Activity:
All entries below are to be set down again exactly as given.

Dataset entries:
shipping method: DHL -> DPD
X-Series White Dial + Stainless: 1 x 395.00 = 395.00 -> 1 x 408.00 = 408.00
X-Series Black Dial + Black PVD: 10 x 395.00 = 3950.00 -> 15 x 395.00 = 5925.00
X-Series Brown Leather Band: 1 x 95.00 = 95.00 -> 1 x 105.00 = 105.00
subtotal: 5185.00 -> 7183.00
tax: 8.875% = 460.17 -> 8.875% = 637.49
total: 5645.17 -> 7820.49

Solution:
shipping method: DHL -> DPD
X-Series White Dial + Stainless: 1 x 395.00 = 395.00 -> 1 x 408.00 = 408.00
X-Series Black Dial + Black PVD: 10 x 395.00 = 3950.00 -> 15 x 395.00 = 5925.00
X-Series Brown Leather Band: 1 x 95.00 = 95.00 -> 1 x 105.00 = 105.00
subtotal: 5185.00 -> 7183.00
tax: 8.875% = 460.17 -> 8.875% = 637.49
total: 5645.17 -> 7820.49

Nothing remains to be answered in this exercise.